Manovra, Bocchino (Fli): La manovra di Belpietro vale 100 volte quella del governo

"Lo sciopero è una risposta sbagliata ad un problema reale del Paese". Così Italo Bocchino, vicepresidente di Futuro e Libertà, a "In Onda", su La7. "La manovra di Belpietro, che è un ottimo giornalista, vale 100 volte la manovra del governo", ha ammesso il finiano doc, aggiungendo: "Nella manovra del governo si aumentano le tasse e non si abbattono i costi della politica".

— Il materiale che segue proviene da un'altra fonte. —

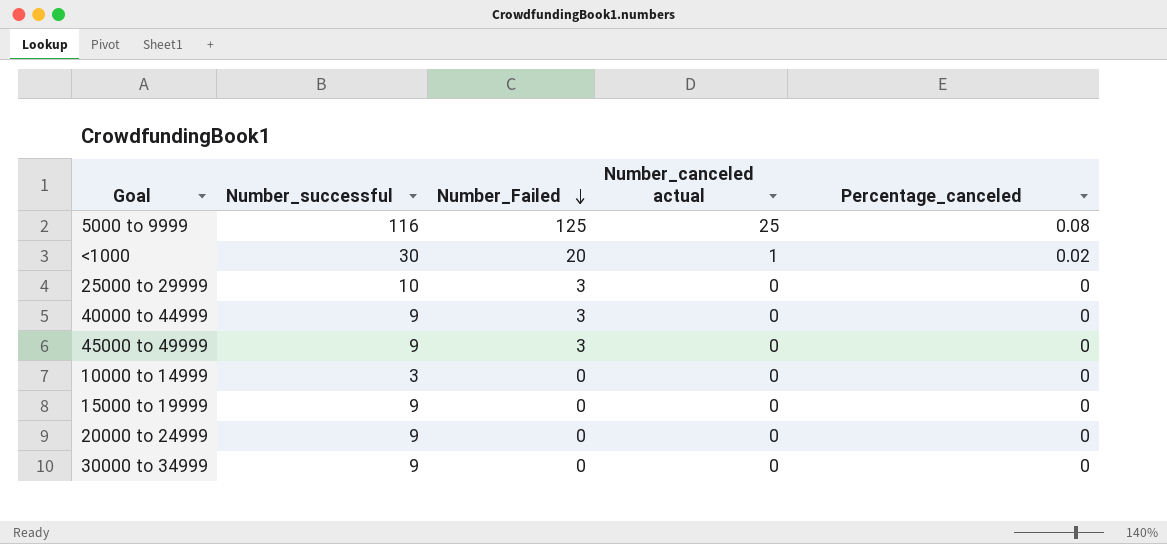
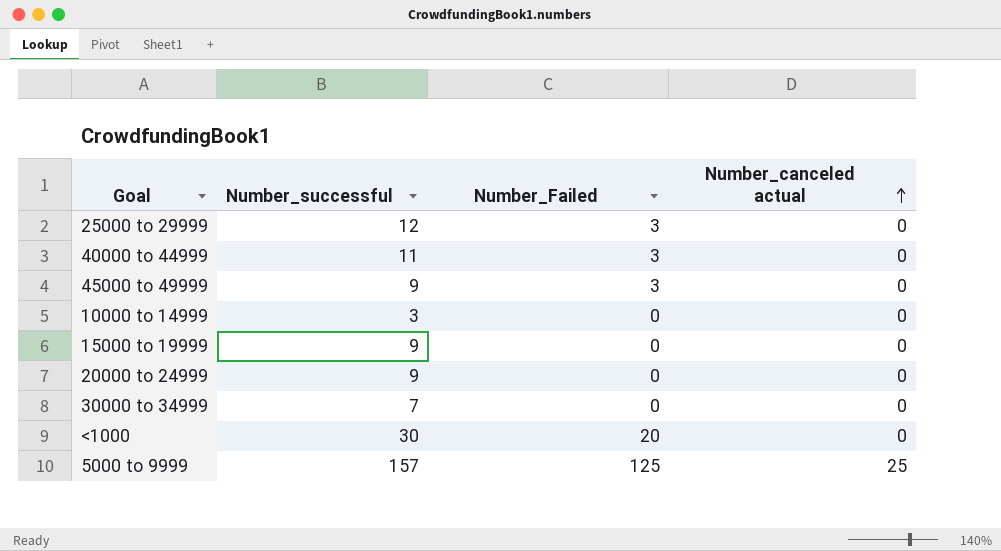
row order: Number_Failed descending -> Number_canceled actual ascending
column Percentage_canceled | position: 5 -> none
25000 to 29999 | Number_successful: 10 -> 12
40000 to 44999 | Number_successful: 9 -> 11
30000 to 34999 | Number_successful: 9 -> 7
<1000 | Number_canceled actual: 1 -> 0
5000 to 9999 | Number_successful: 116 -> 157

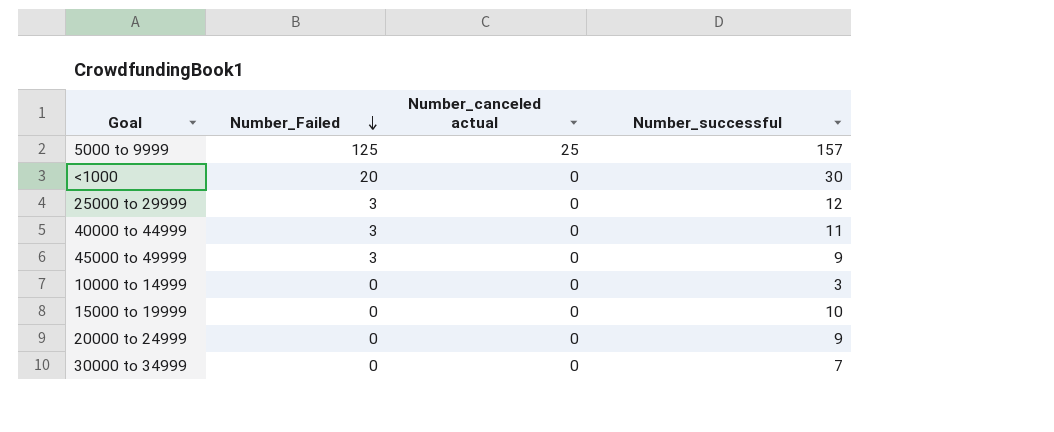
row order: Number_canceled actual ascending -> Number_Failed descending
column Number_successful | position: 2 -> 4
15000 to 19999 | Number_successful: 9 -> 10

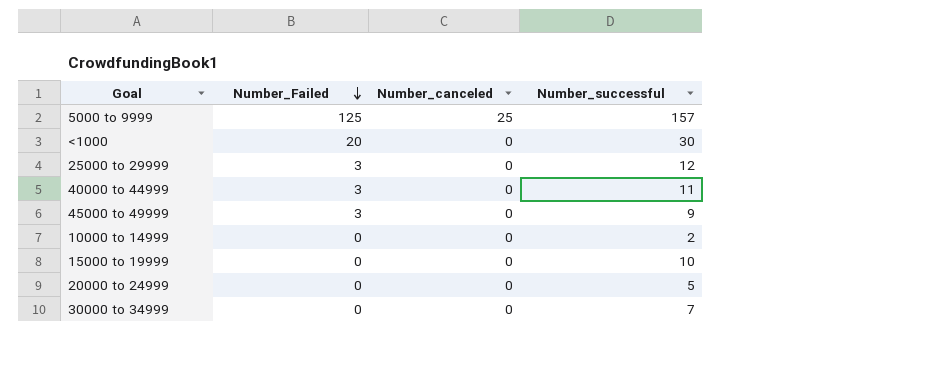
column name: Number_canceled actual -> Number_canceled
10000 to 14999 | Number_successful: 3 -> 2
20000 to 24999 | Number_successful: 9 -> 5

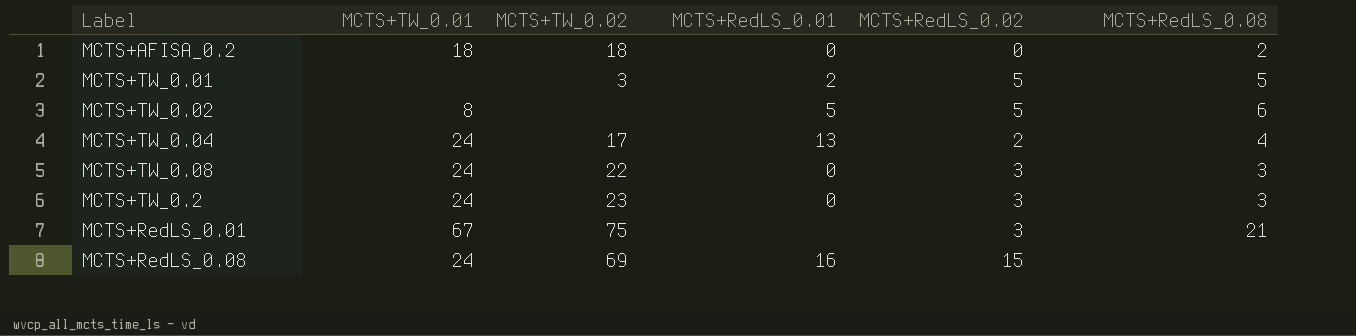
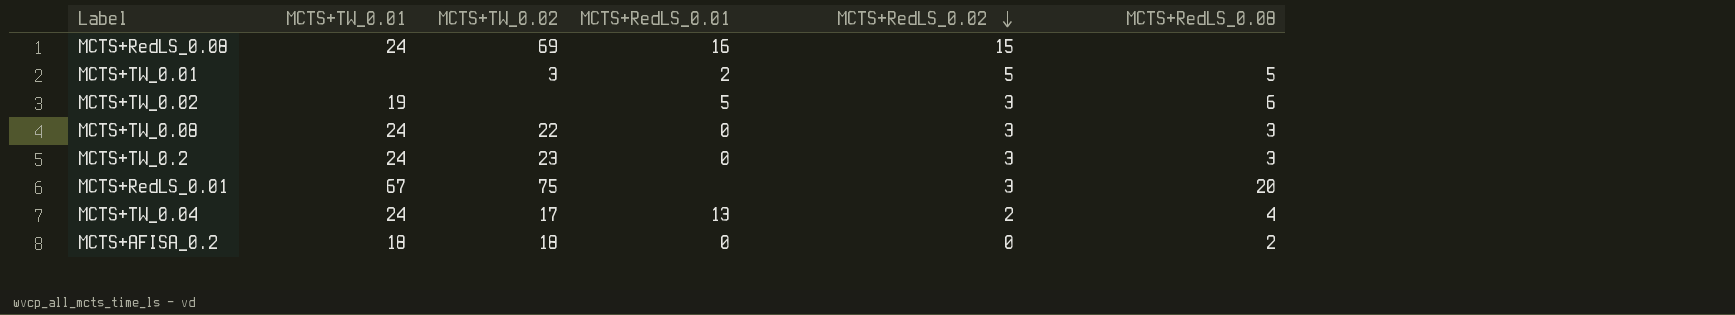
row order: none -> MCTS+RedLS_0.02 descending
MCTS+TW_0.02 | MCTS+TW_0.01: 8 -> 19
MCTS+TW_0.02 | MCTS+RedLS_0.02: 5 -> 3
MCTS+RedLS_0.01 | MCTS+RedLS_0.08: 21 -> 20

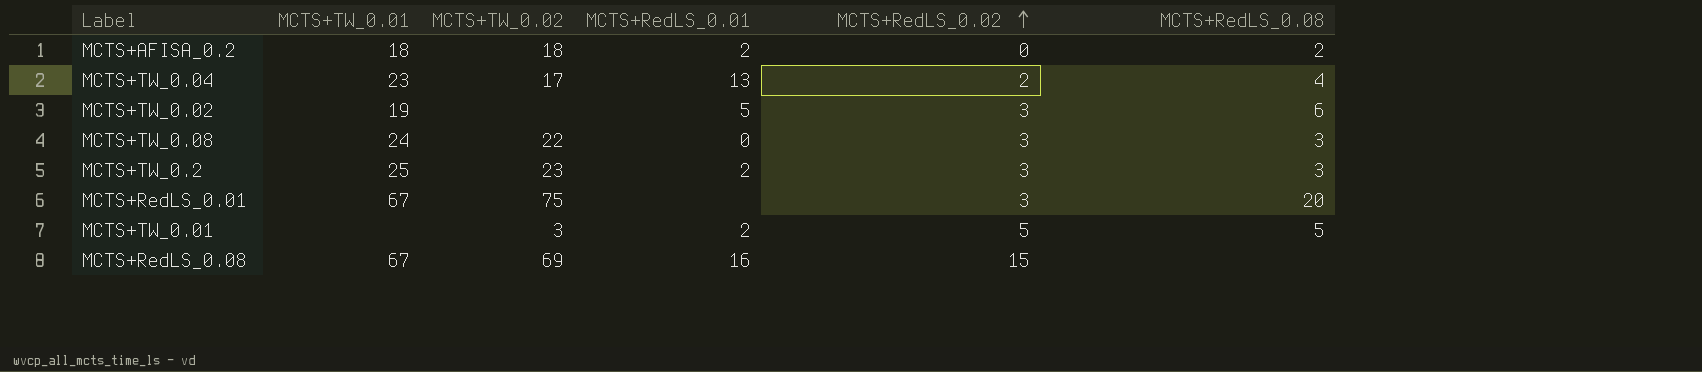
row order: MCTS+RedLS_0.02 descending -> MCTS+RedLS_0.02 ascending
MCTS+AFISA_0.2 | MCTS+RedLS_0.01: 0 -> 2
MCTS+TW_0.04 | MCTS+TW_0.01: 24 -> 23
MCTS+TW_0.2 | MCTS+TW_0.01: 24 -> 25
MCTS+TW_0.2 | MCTS+RedLS_0.01: 0 -> 2
MCTS+RedLS_0.08 | MCTS+TW_0.01: 24 -> 67

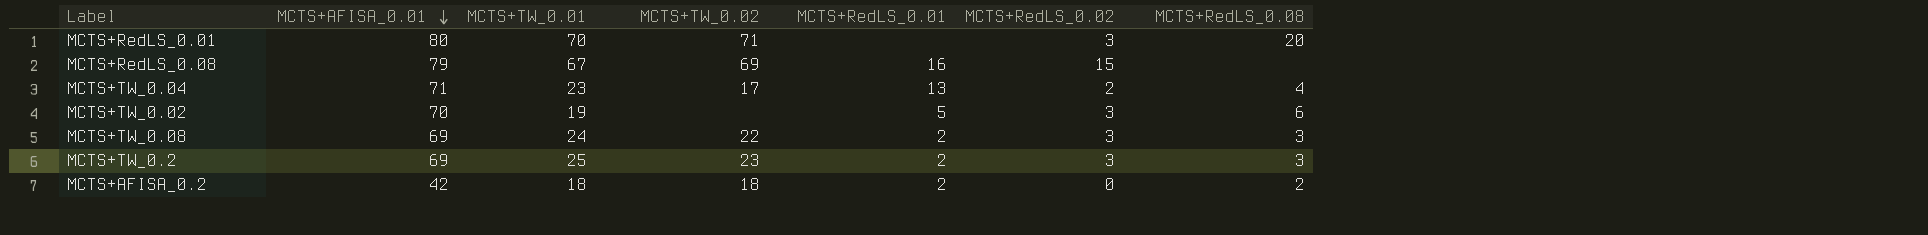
row order: MCTS+RedLS_0.02 ascending -> MCTS+AFISA_0.01 descending
column MCTS+AFISA_0.01 | position: none -> 2
row MCTS+TW_0.01: none | 3 | 2 | 5 | 5 -> none
MCTS+RedLS_0.01 | MCTS+TW_0.01: 67 -> 70
MCTS+RedLS_0.01 | MCTS+TW_0.02: 75 -> 71
MCTS+TW_0.08 | MCTS+RedLS_0.01: 0 -> 2

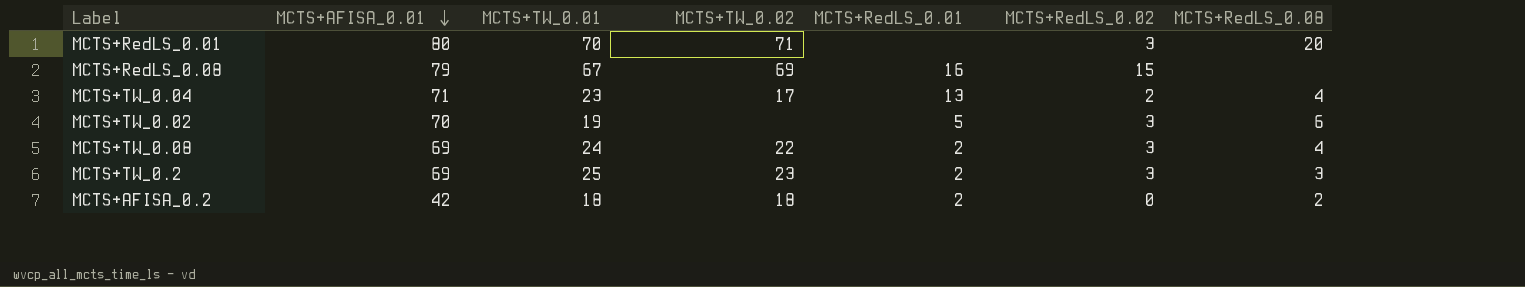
MCTS+TW_0.08 | MCTS+RedLS_0.08: 3 -> 4

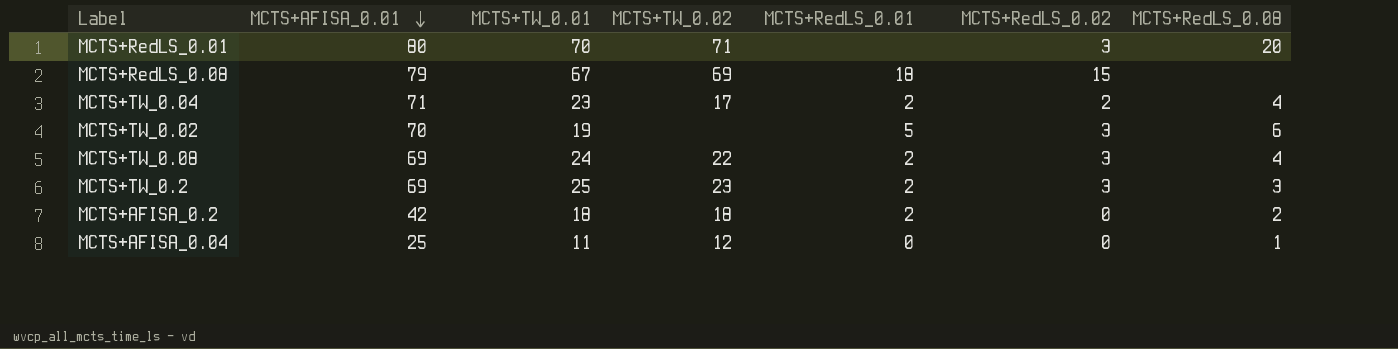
MCTS+RedLS_0.08 | MCTS+RedLS_0.01: 16 -> 18
MCTS+TW_0.04 | MCTS+RedLS_0.01: 13 -> 2
row MCTS+AFISA_0.04: none -> 25 | 11 | 12 | 0 | 0 | 1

Articolo 8? "L’imprenditore investe soldi propri", ragiona Bocchino, e quindi "valuta qual è la sicurezza del paese in cui opera. L’Italia per essere competitiva deve avere maggiore flessibilità. Oggi ai padri vengono garantiti tutti i diritti, ai figli nessun diritto. Il figlio oggi va a lavorare alle agenzie interinali sottopagato, il padre invece può farsi ferie pagate, malattia e tutto il resto. E guadagna più del figlio. I sindacati hanno messo i padri contro i figli. Noi del Fli proponiamo il contratto unico, un solo contratto per tutti. Flessibilità di licenziamento se ci sono le condizioni, se per esempio gli ordini dell’impresa calano. E chi ha meno tutela e meno privilegi deve guadagnare di più, non come oggi che è il contrario".

"Il nostro dovere come Paese è quello di tutelare chi perde il posto di lavoro", sottolinea Bocchino. "Per esempio, non si trovano i panettieri in Italia: allora invece di dare la cassa integrazione, paghiamo l’industria di panificazione, che così forma il lavoratore che poi potrà entrare nel settore che ha bisogno di lavoro. Ci sono settori dove bisogna specializzarsi. Oggi invece noi diamo soldi così, per campare. E’ chiaro che così hai distrutto il lavoratore, perchè gli togli la speranza per il futuro".

"In Italia si tende a passare da un eccesso all’altro. In un primo tempo, tu potevi rompere tutti gli accordi tranne quello che regolava il tuo posto di lavoro. Siamo passati poi all’opposto: per tutelare i tuoi privilegi, tuo figlio sarà trattato peggio di te".

Fiducia sulla manovra? "Secondo me è un grave errore, ma ormai che l’approvino in fretta! E poi diciamo la verità, questa finanziaria è stata già spesa. Bisognerà farne un’altra in ogni caso, probabilmente a dicembre".